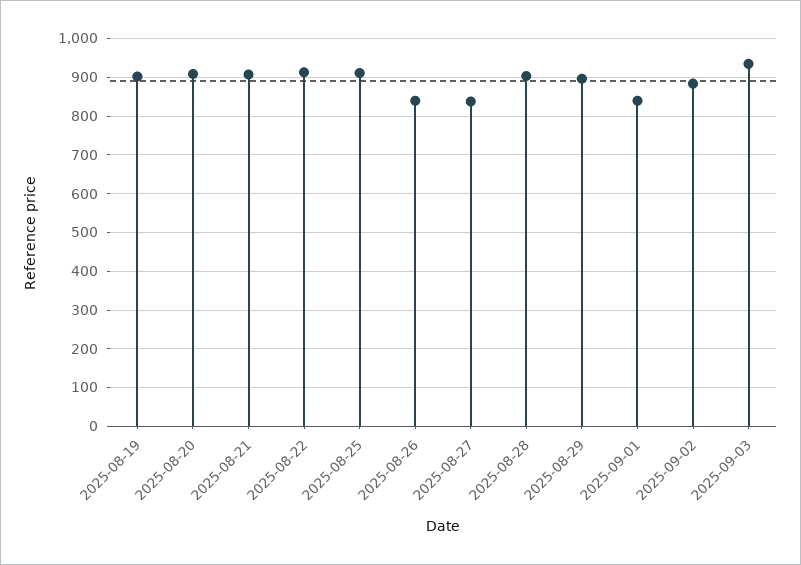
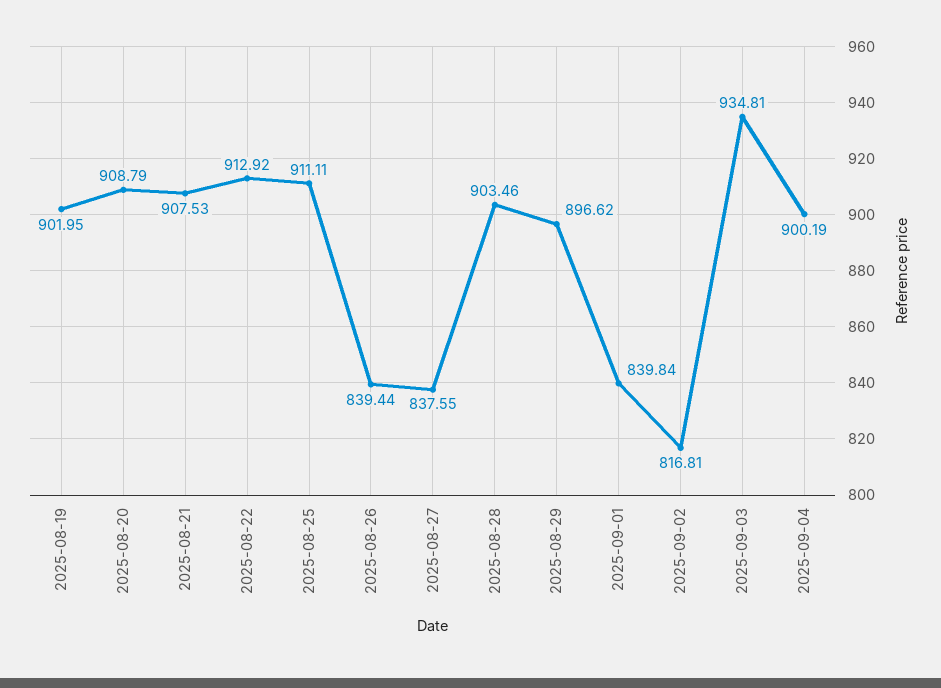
2025-09-02: 880 -> 816.81
2025-09-04: none -> 900.19

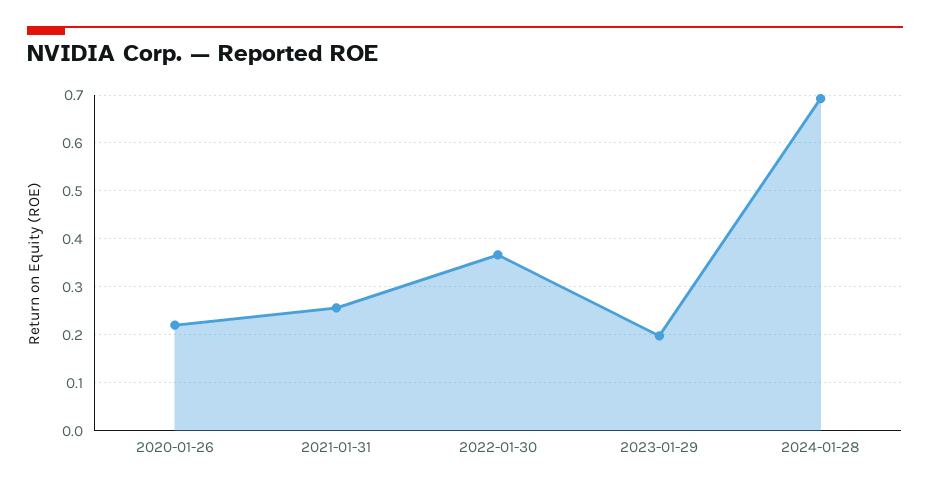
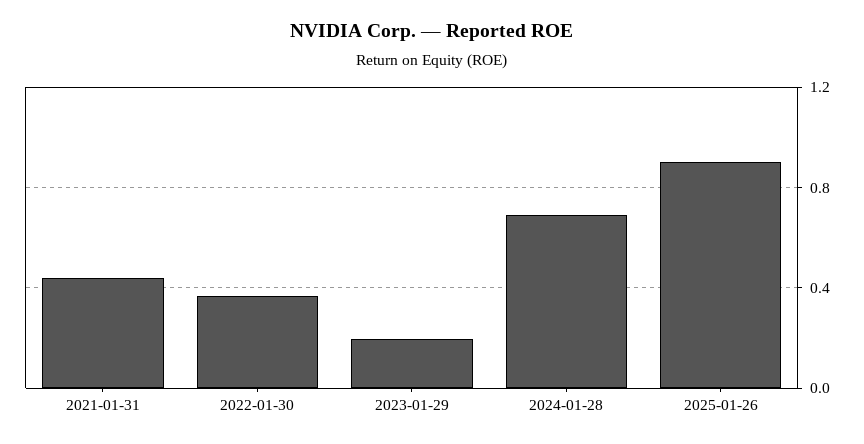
2020-01-26: 0.22 -> none
2021-01-31: 0.26 -> 0.45
2025-01-26: none -> 0.9

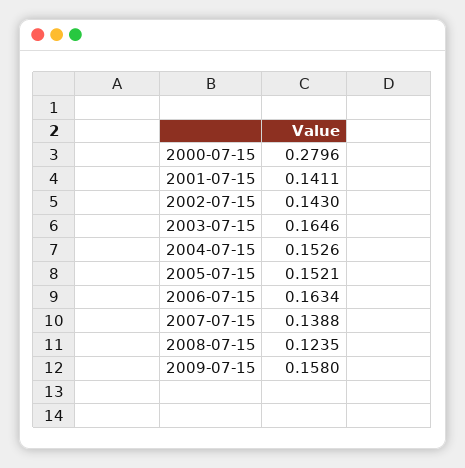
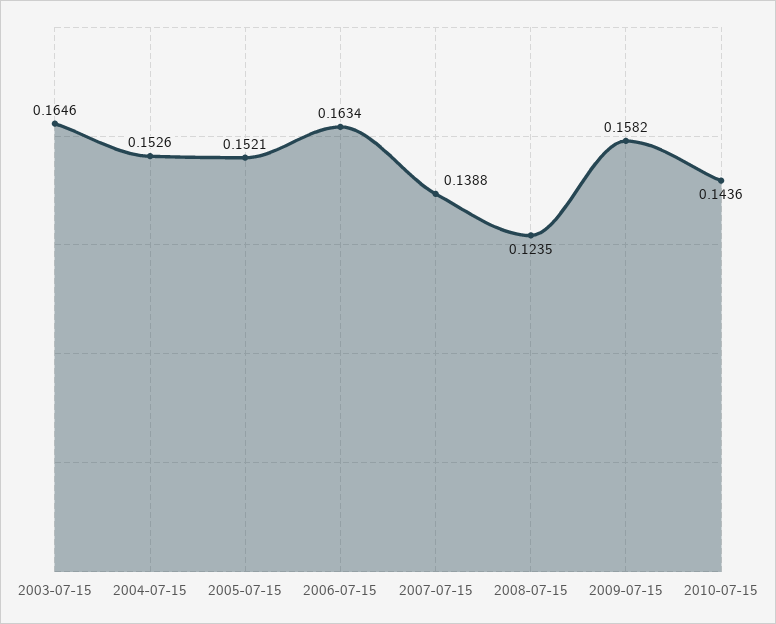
2000-07-15: 0.2796 -> none
2001-07-15: 0.1411 -> none
2002-07-15: 0.143 -> none
2009-07-15: 0.158 -> 0.1582
2010-07-15: none -> 0.1436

*Assigned task*: Everything from the line with "2002-07-15: 0.143 -> none" through the final line of the entries above must be duplicated exactly; both ends belong, and no other line does.

*Task result*:
2002-07-15: 0.143 -> none
2009-07-15: 0.158 -> 0.1582
2010-07-15: none -> 0.1436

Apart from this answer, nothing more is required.